__DATASET CONTENT__:
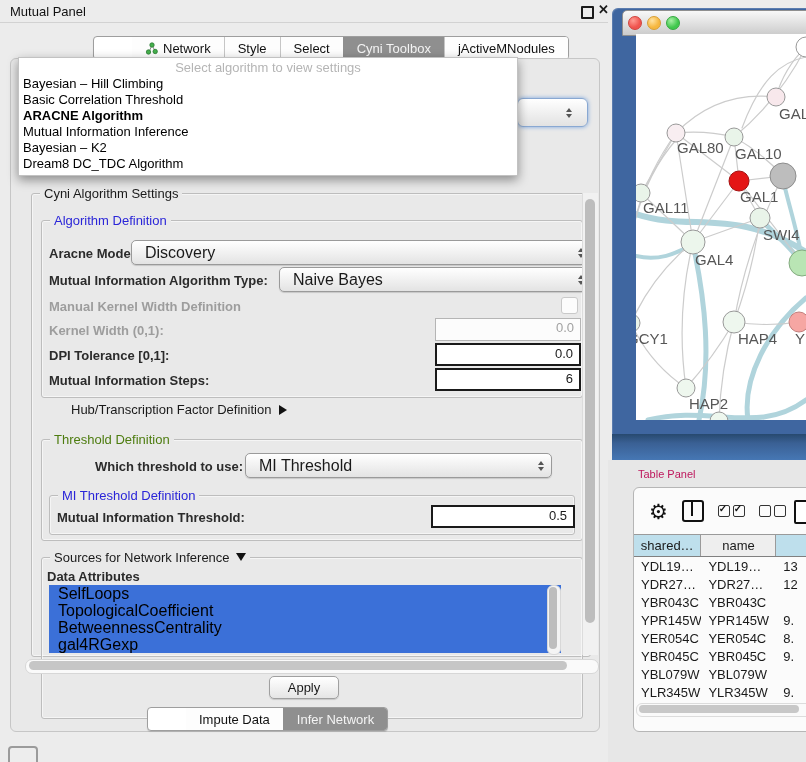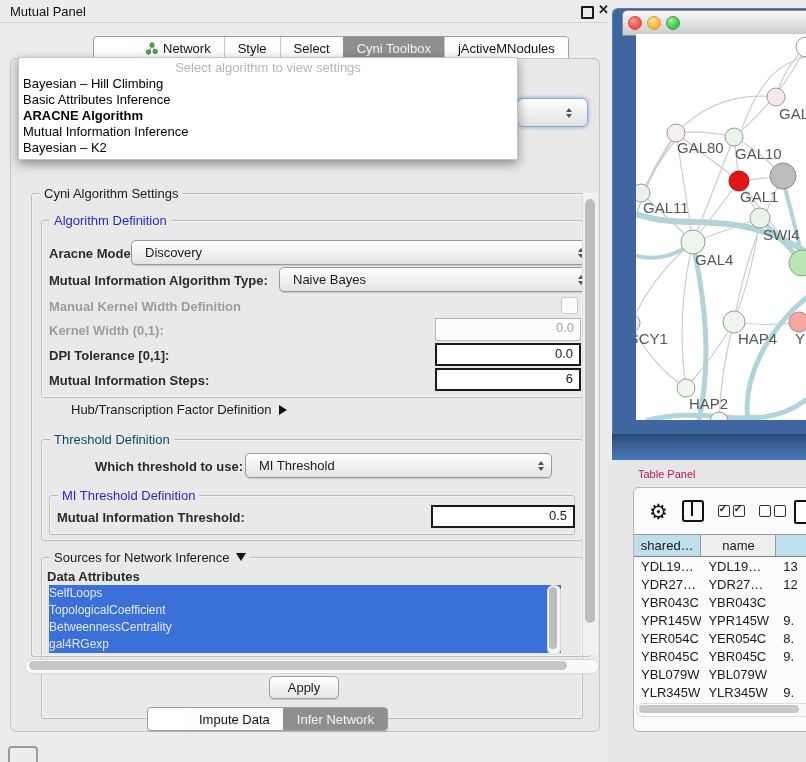"Basic Attributes Inference" div.popup-item { text: Attributes Inference -> Correlation Threshold }
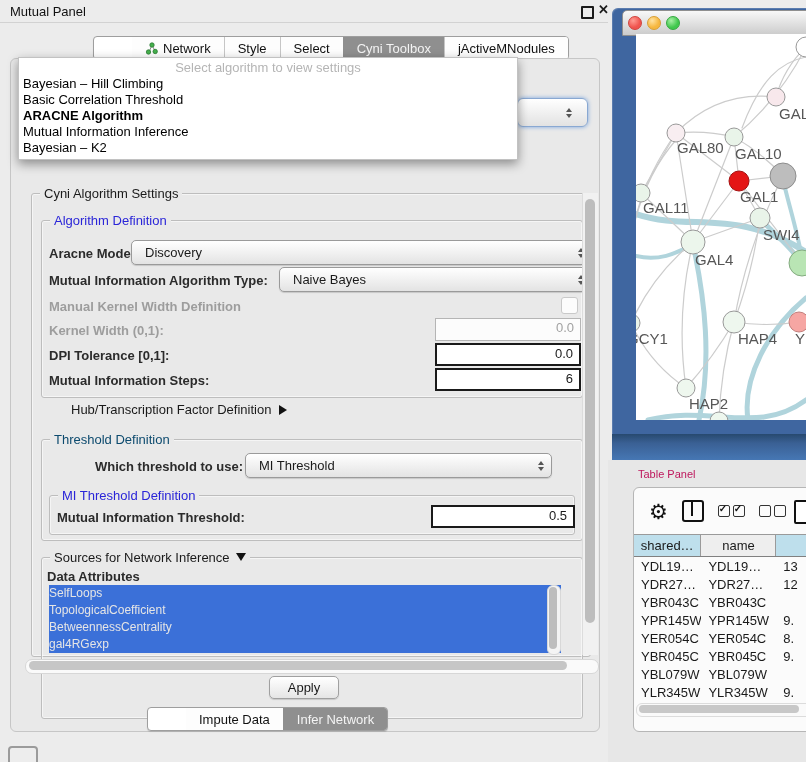"Dream8 DC_TDC Algorithm" div.popup-item { html: none -> <div>Dream8 DC_TDC Algorithm</div> }
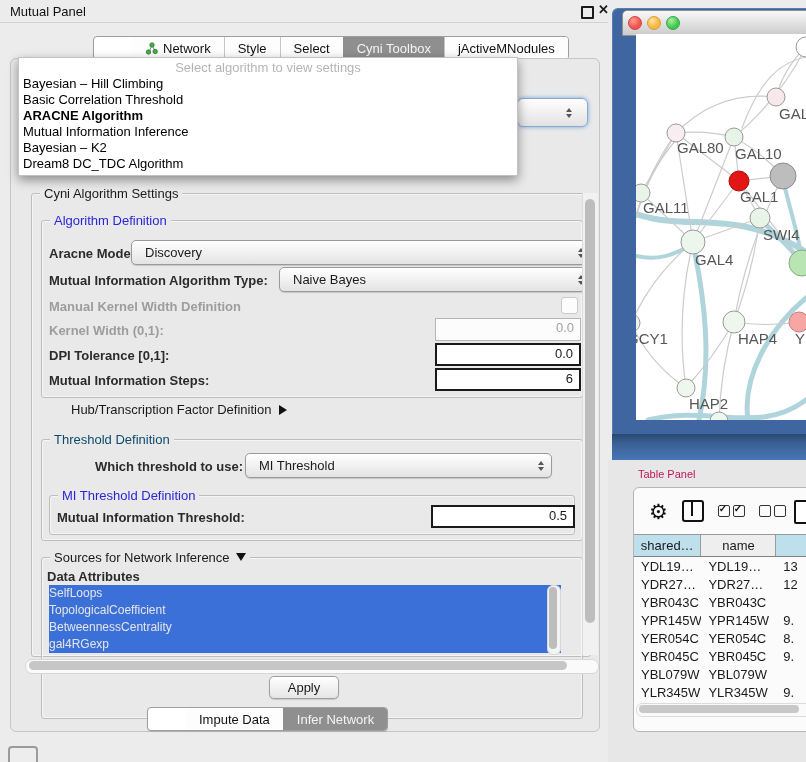"Discovery" .combo { font-size: 13px -> 16px }
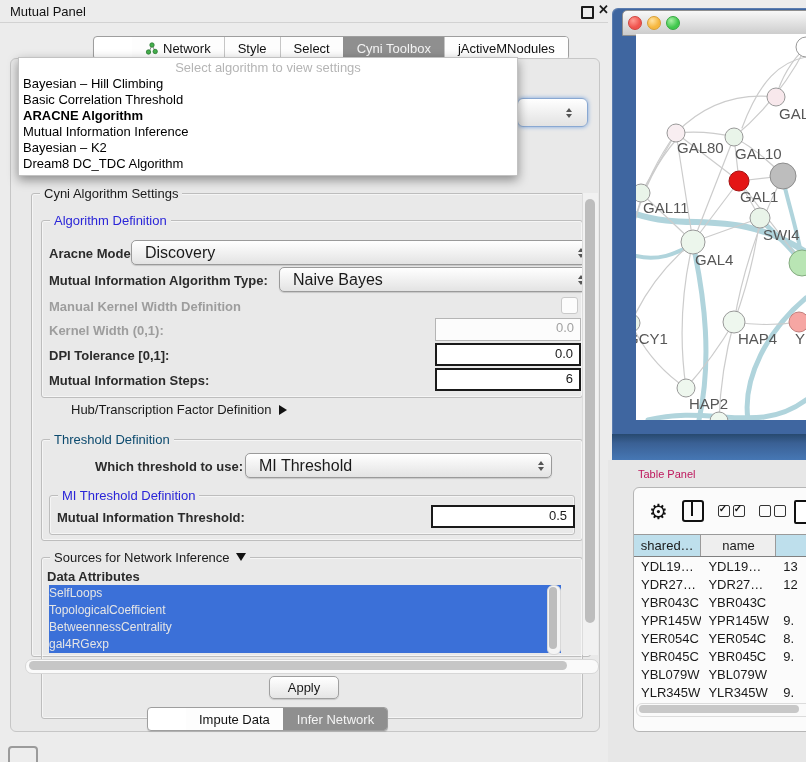"Threshold Definition" .legend.green { color: #0c4a6e -> #4d7c0f }
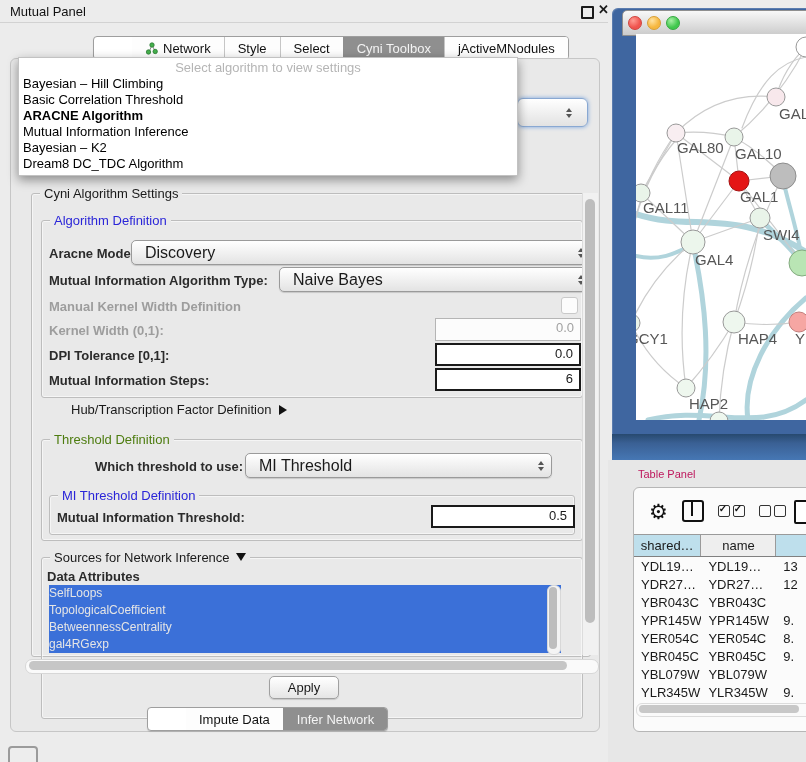"SelfLoops" .attr-item { color: #e5e5e5 -> #000000; font-size: 12px -> 16px; padding-left: 0 -> 9px }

__EXERCISE BRIEF__:
An acceptable answer consists of the lines above from the one holding "font-size: 13px ->" to the end of the data, repeated exactly and containing no pictures.

__EXERCISE SOLUTION__:
"Discovery" .combo { font-size: 13px -> 16px }
"Threshold Definition" .legend.green { color: #0c4a6e -> #4d7c0f }
"SelfLoops" .attr-item { color: #e5e5e5 -> #000000; font-size: 12px -> 16px; padding-left: 0 -> 9px }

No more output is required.